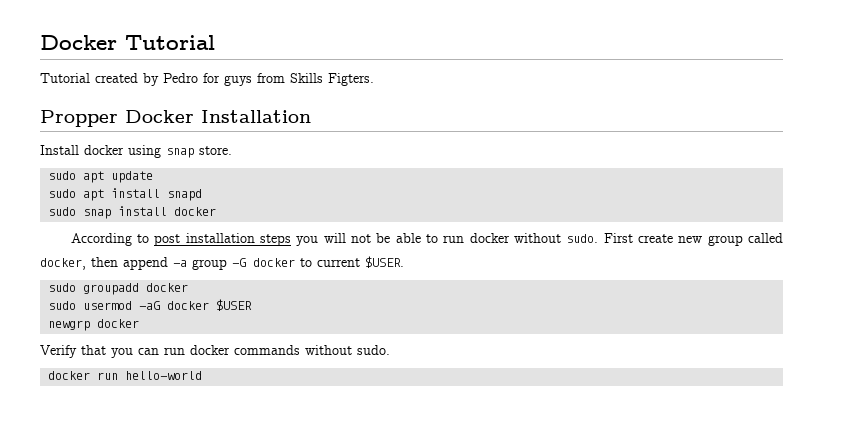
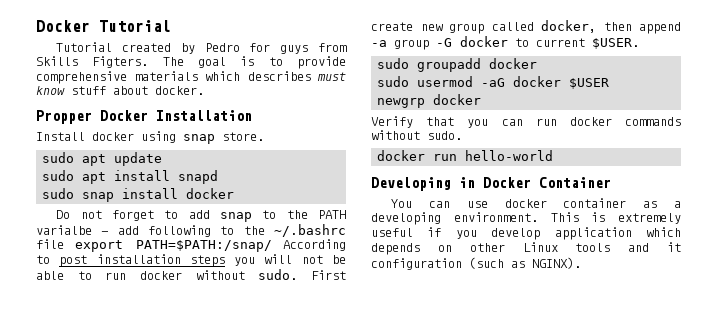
+ The goal is to provide comprehensive materials which describes must know stuff about docker.
- According to post installation steps you will not be able to run docker without sudo.
+ Do not forget to add snap to the PATH varialbe - add following to the ~/.bashrc file export PATH=$PATH:/snap/ According to post installation steps you will not be able to run docker without sudo.
+ Developing in Docker Container
+ You can use docker container as a developing environment. This is extremely useful if you develop application which depends on other Linux tools and it configuration (such as NGINX).

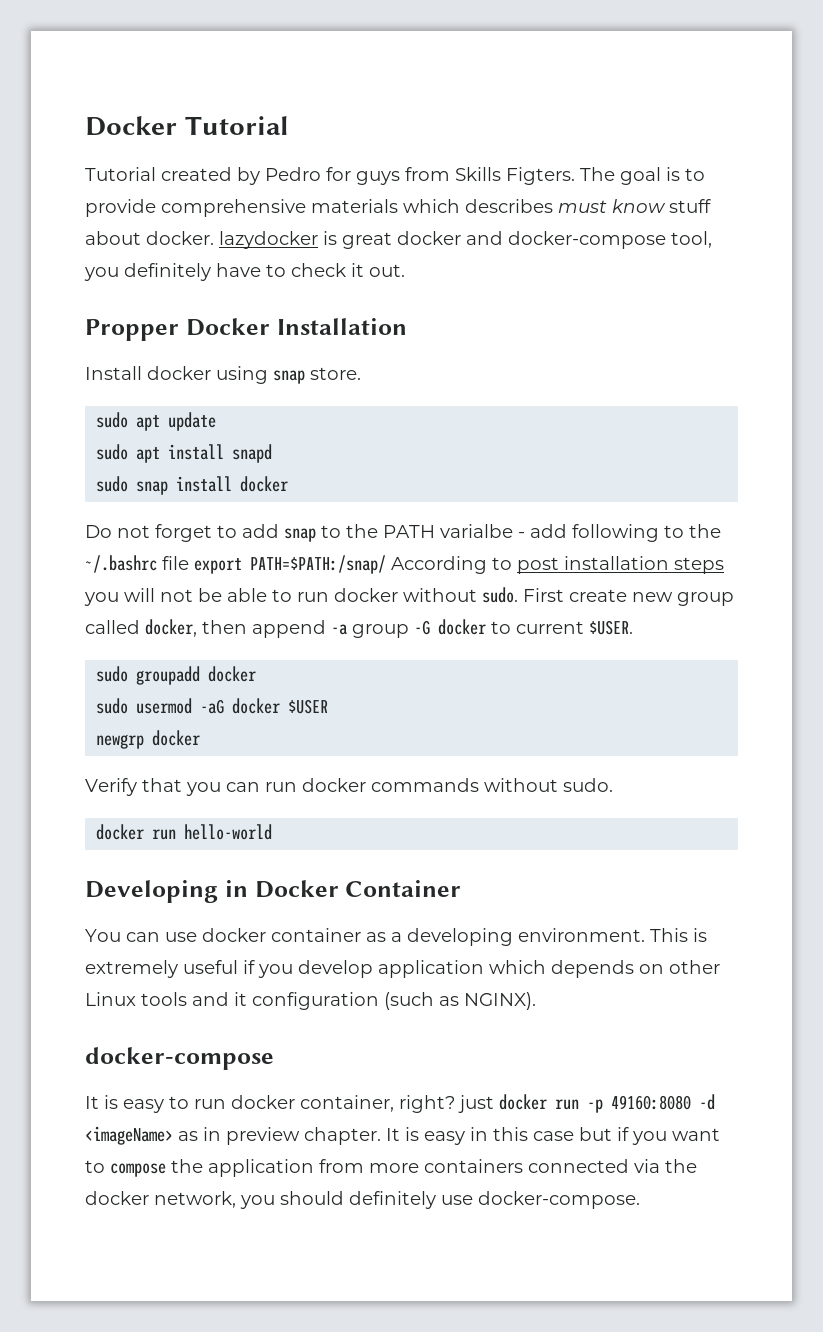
- The goal is to provide comprehensive materials which describes must know stuff about docker.
+ The goal is to provide comprehensive materials which describes must know stuff about docker. lazydocker is great docker and docker-compose tool, you definitely have to check it out.
  This is extremely useful if you develop application which depends on other Linux tools and it configuration (such as NGINX).
+ docker-compose
+ It is easy to run docker container, right? just docker run -p 49160:8080 -d <imageName> as in preview chapter. It is easy in this case but if you want to compose the application from more containers connected via the docker network, you should definitely use docker-compose.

The problem ▸
Every line of the records above must reappear exactly, though the pictures must not.

Task solution ▸
+ The goal is to provide comprehensive materials which describes must know stuff about docker.
- According to post installation steps you will not be able to run docker without sudo.
+ Do not forget to add snap to the PATH varialbe - add following to the ~/.bashrc file export PATH=$PATH:/snap/ According to post installation steps you will not be able to run docker without sudo.
+ Developing in Docker Container
+ You can use docker container as a developing environment. This is extremely useful if you develop application which depends on other Linux tools and it configuration (such as NGINX).

- The goal is to provide comprehensive materials which describes must know stuff about docker.
+ The goal is to provide comprehensive materials which describes must know stuff about docker. lazydocker is great docker and docker-compose tool, you definitely have to check it out.
  This is extremely useful if you develop application which depends on other Linux tools and it configuration (such as NGINX).
+ docker-compose
+ It is easy to run docker container, right? just docker run -p 49160:8080 -d <imageName> as in preview chapter. It is easy in this case but if you want to compose the application from more containers connected via the docker network, you should definitely use docker-compose.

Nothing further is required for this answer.